Se sentir a vontade com o mundo nos nossos momentos foi como eu descobri a cumplicidade tanto citada e tão pouco vivida. Chega a ser desconfortável essa confiança extrema, o perigoso é realmente mais envolvente. As epifanias do destino só confirmam a minha fé de que o futuro é completamente inesperado. Talvez correr riscos tão prazerosamente é que seja viver de fato. Saborosa, afetuosa, viva. As melhores sensações despertam e se misturam atingindo o limite do meu vocabulário. Nunca entendi nosso começo, não tenho idéia de onde começa o fim, mas o meio me mantém intensa, tensa, alerta, desperta.

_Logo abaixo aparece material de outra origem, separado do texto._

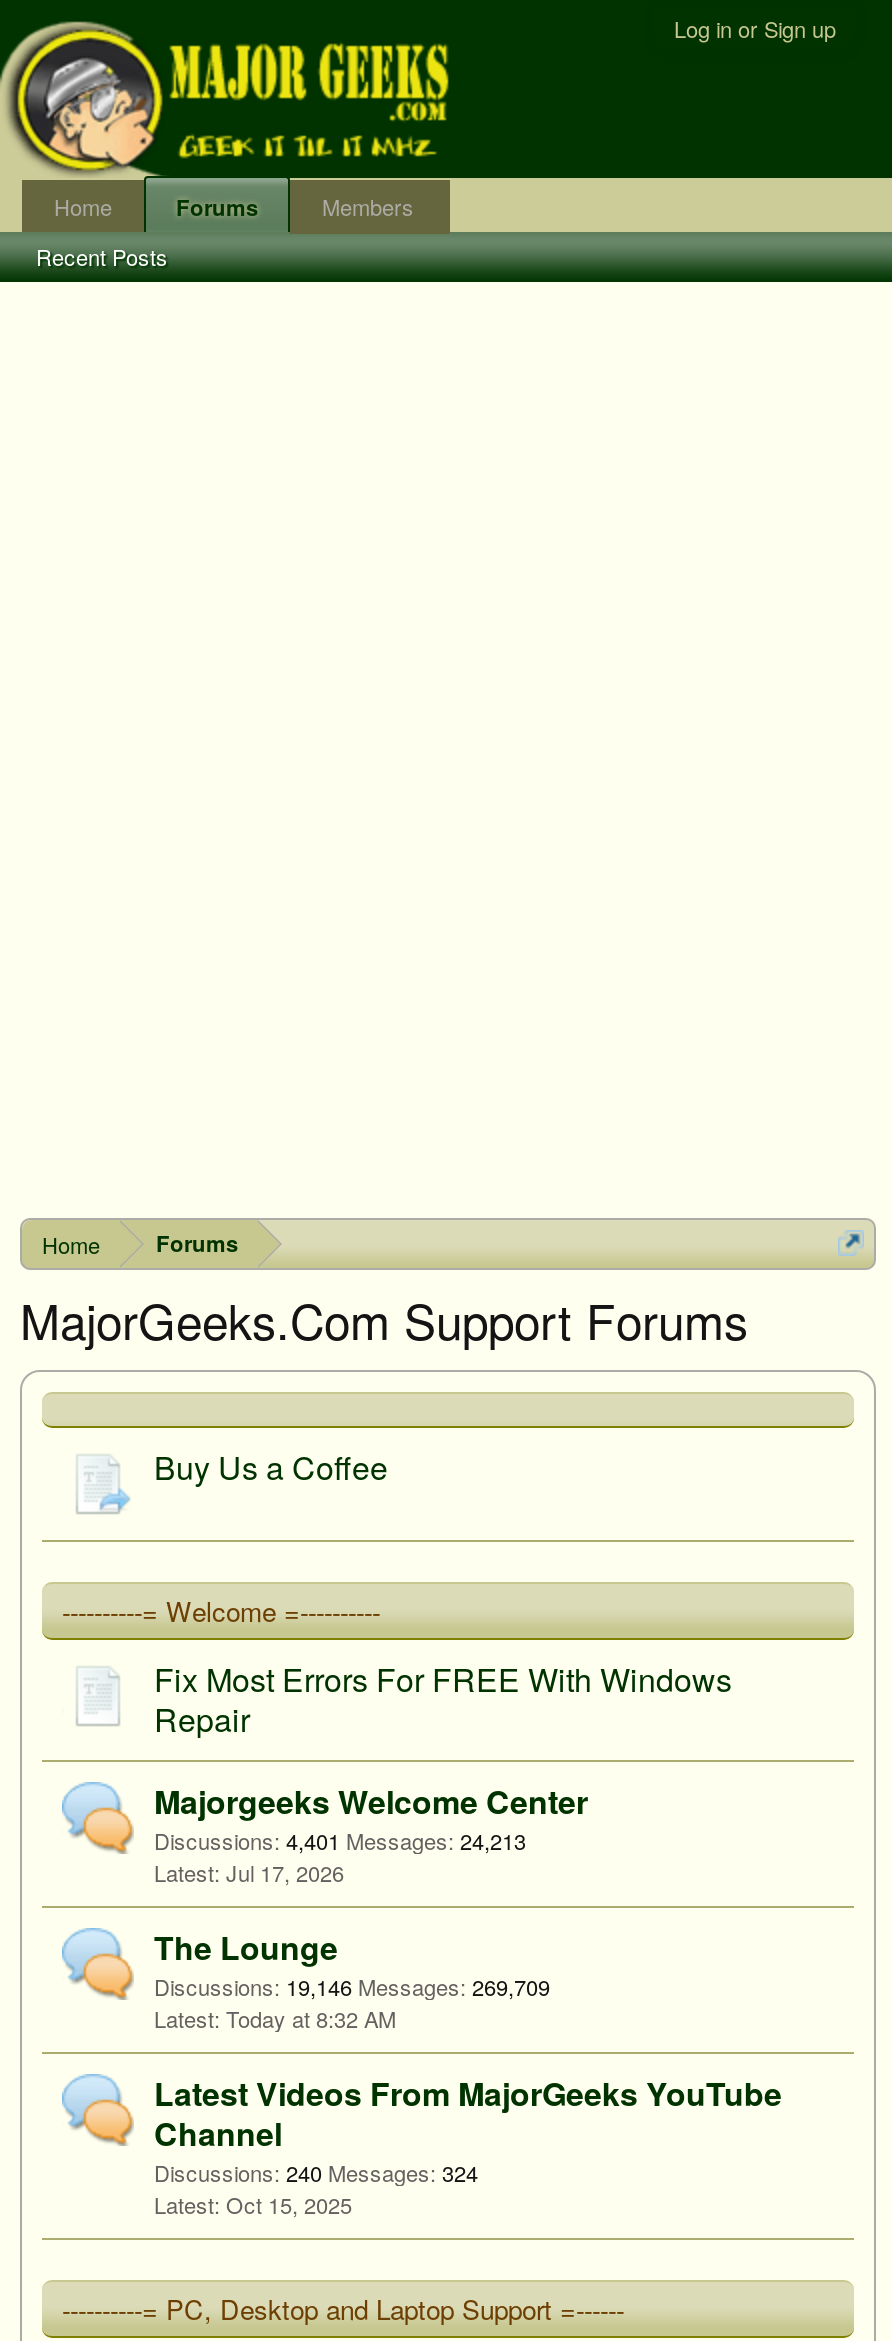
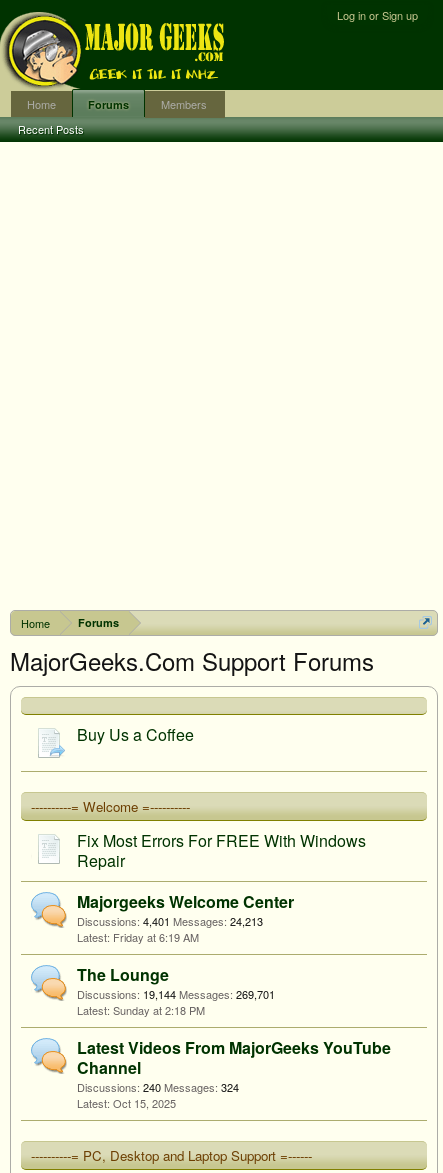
- Jul 17, 2026
+ Friday at 6:19 AM

- Discussions: 19,146 Messages: 269,709
+ Discussions: 19,144 Messages: 269,701

- Today at 8:32 AM
+ Sunday at 2:18 PM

quarta-feira, 5 de maio de 2010

Pra se guardar

Comprei uma caixa pequena e branca com bolinhas coloridas. Colei um bilhetinho cheio de cuidado e promessa na tampa. Enchi o espaço com as mais doces e saborosas intenções que eu tinha. Esperei o momento certo pra te entregar, mas você nunca se interessou e eu pus a caixinha colorida no meu guarda roupa, bem escondida pra ninguém tirá-la nem de mim nem de você.
Um dia eu cansei e resolvi pegar de volta tudo que eu tinha colocado lá dentro. No começo me enchia daquela bondade doce com uma pontinha de culpa e uma desesperança sem fim. Aí me acostumei e resolvi desfrutar sem medo do que eu preparei com tanta minúcia. Esvaziei a caixa e ela se encheu de saudade.
Tempo desses, você me perguntou qual o fim que ela tinha levado e disse que viria buscá-la. Eu sorri e expliquei sem culpa alguma que você esperou tempo demais pra ter interesse, e que por isso devorei tudo sem dó e com raiva. Você riu, mudou de assunto e esqueceu mais uma vez. A caixa andava jogada pelos cantos do meu quarto, vazia e intacta. Daí hoje eu inventei de enchê-la novamente, eu inventei de te esquecer mais uma vez e coloquei você lá dentro.